NGINX is a lightweight HTTP server designed with high performance proxying in mind. The Galaxy Project’s public servers, usegalaxy.org (“Main”) and Test, as well as the Docker Galaxy project use NGINX, rather than Apache, to proxy Galaxy. NGINX was chosen for its simple, fast load balancing and other proxy-oriented features.

Instructions for proxying with Apache are also available.

Prerequisites

This documentation should be used in conjunction with the Scaling and Load Balancing documentation, which you should familiarize yourself with prior to setting up your proxy.

You will need to ensure that inbound (and outbound) traffic on the HTTP (TCP port 80) and HTTPS (TCP port 443) ports is permitted by your server’s firewall/security.

Documentation Conventions:

For the purposes of this example, we assume that:

  • Debian refers to any Debian-based Linux distribution (including Ubuntu)
  • EL refers to any RedHat Enterprise Linux-based Linux distribution (including CentOS)
  • the Galaxy server is installed at /srv/galaxy/server
  • nginx runs as the user www-data (this is the default under Debian)
  • Galaxy runs as the user galaxy with primary group galaxy
  • Galaxy is served from the hostname galaxy.example.org

Throughout the configuration examples in this document, in order to avoid repetition, #... is used to denote a location where existing or previously given configuration statements would appear.

Danger

Please note that Galaxy’s files - code, datasets, and so forth - should never be located on disk inside nginx’s document root. By default, this would expose all of Galaxy (including datasets) to anyone on the web.

NGINX Proxy Prerequisities

If you plan to use nginx to handle your file uploads, you will (most likely) not be able to use your package manager’s version of nginx. The Receiving Files With NGINX section explains this in detail and provides some options for installing nginx + upload module packages maintained by the Galaxy Committers Team.

Otherwise, your system package manager’s version of nginx should be suitable. Under Debian, the nginx-light package contains all the necessary modules used in this guide. On EL, the EPEL version of nginx is suitable.

Basic Configuration

The use of SSL is strongly encouraged to avoid exposure of confidential information such as datasets and user credentials to eavesdroppers. The instructions in this document are for setting up an SSL-enabled Galaxy server.

When setting up an SSL server, simply enabling SSL with the default options is not enough to have a secure server. In most cases, the configuration is weak and vulnerable to one or more of the multitude of SSL attacks that have been recently prevalent. The Qualys SSL/TLS Deployment Best Practices is an excellent and up-to-date guide covering everything necessary for securing an SSL server.
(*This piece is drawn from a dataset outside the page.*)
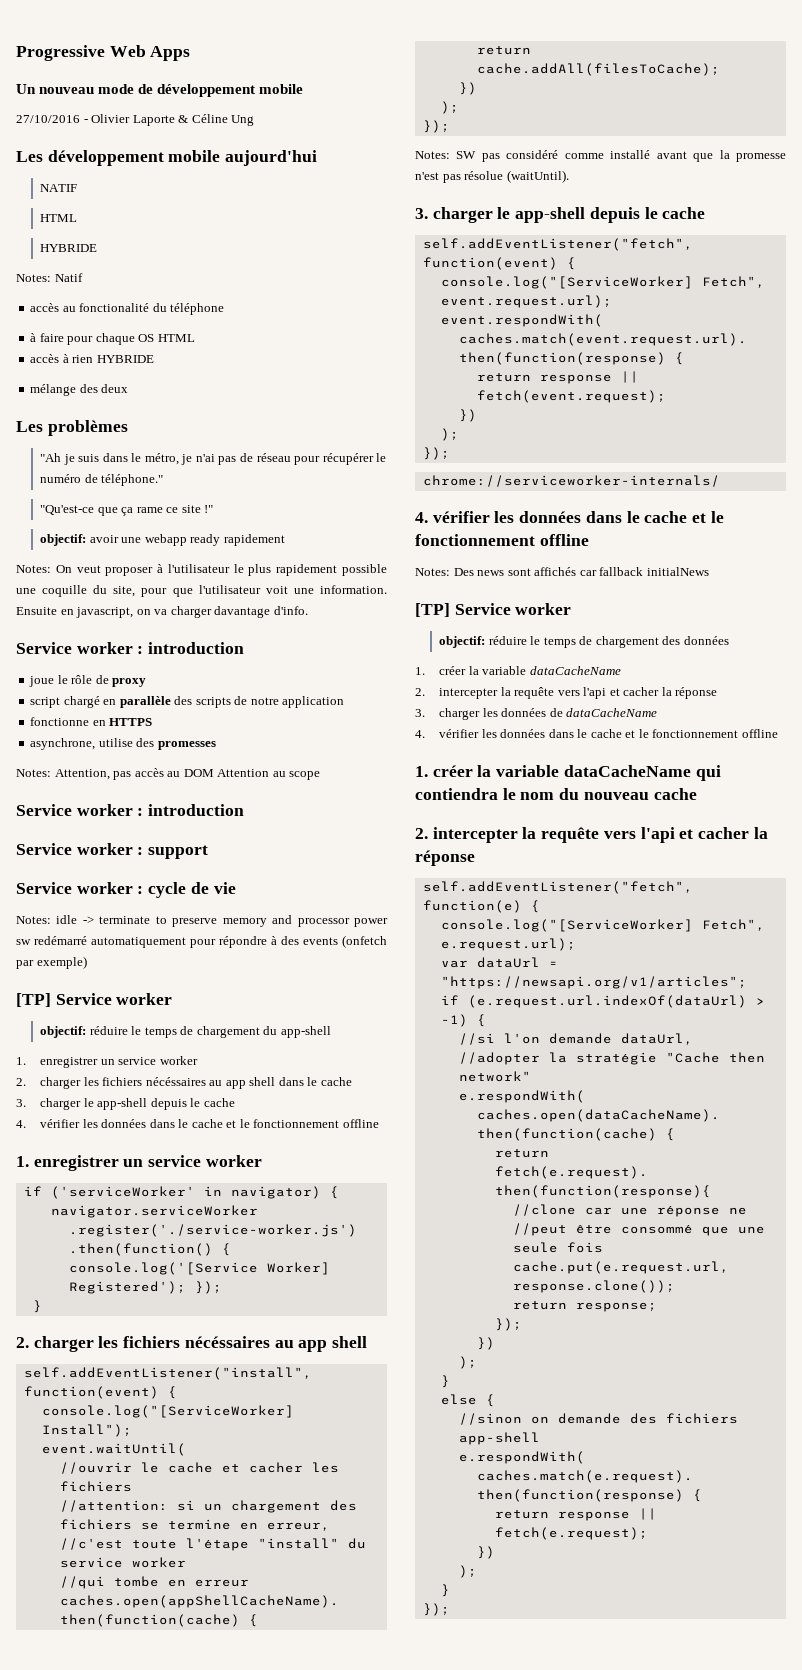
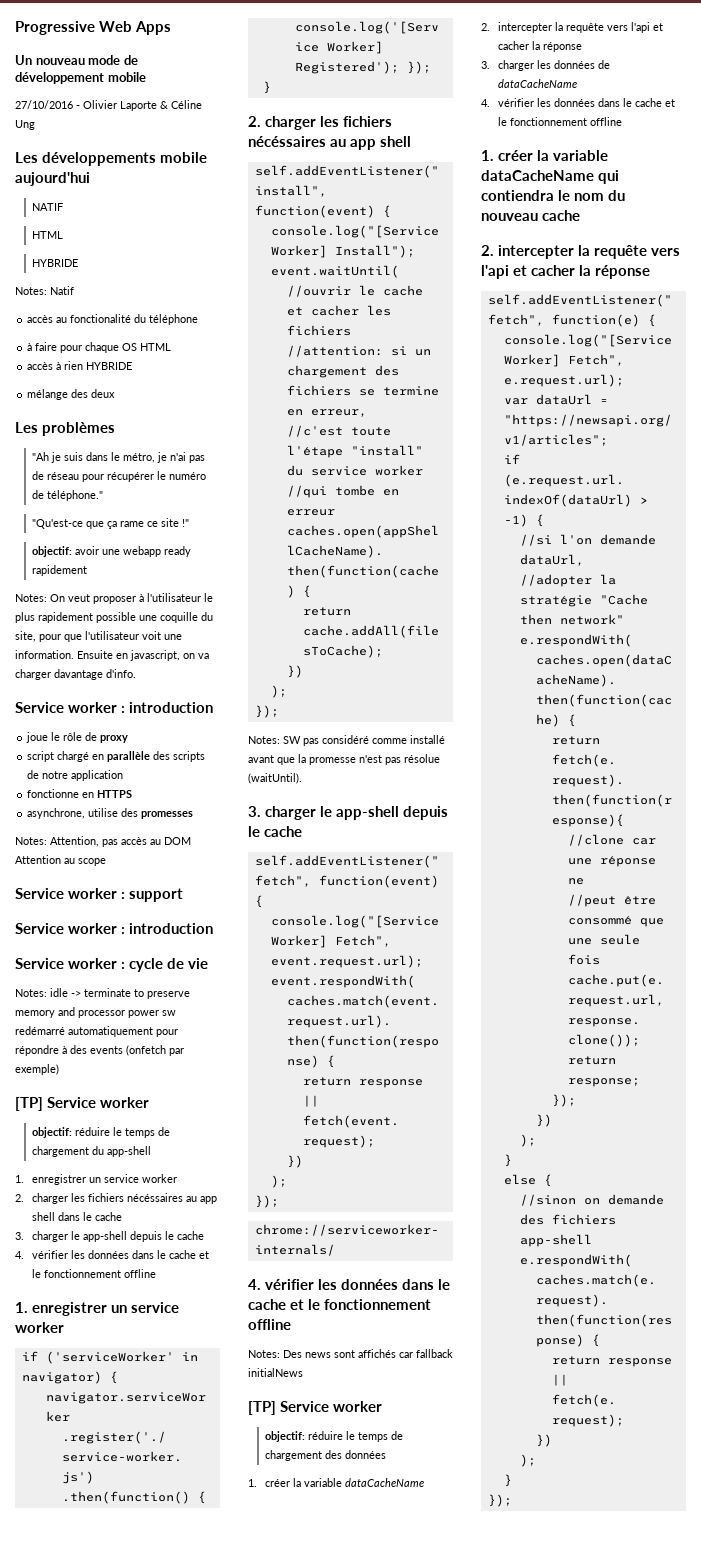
[47,150,164,166] développement -> [42,152,157,166] développements
[148,804,245,816] [16,843,209,859] introduction // Service worker : support -> [129,888,184,902] [15,923,214,934] support // Service worker : introduction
In addition, the Mozilla SSL Configuration Generator can provide you with a best practices config tailored to your desired security level and software versions.

Finally, Google’s PageSpeed Insights tool is helpful for determining how you can improve responsiveness as related to proxying, such as verifying that caching and compression are configured properly.

If you need to run more than one site on your Galaxy server, there are two options:

  • Run them on the same server but serve them on different hostnames
  • Serve them from different URL prefixes on a single hostname

The former option is typically cleaner, but if serving more than one SSL site, you will need an SSL certificate with subjectAltNames for each hostname served by the server.

Serving Galaxy at the Web Server Root

This configuration assumes that Galaxy will be the only site on your server using the given hostname (e.g. https://galaxy.example.org).

Beginning with Galaxy Release 18.01, the default application server that Galaxy runs under is uWSGI. Because of this, the native high performance uWSGI protocol should be used for communication between nginx and Galaxy, rather than HTTP. Legacy instructions for proxying via HTTP can be found in the Galaxy Release 17.09 proxy documentation.

Since nginx is more efficient than uWSGI at serving static content, it is best to serve it directly, reducing the load on the Galaxy process and allowing for more effective compression (if enabled), caching, and pipelining. Directives to do so are included in the example below.

uWSGI protocol support is built in to nginx, so (unlike Apache) no extra modules or recompiling should be required.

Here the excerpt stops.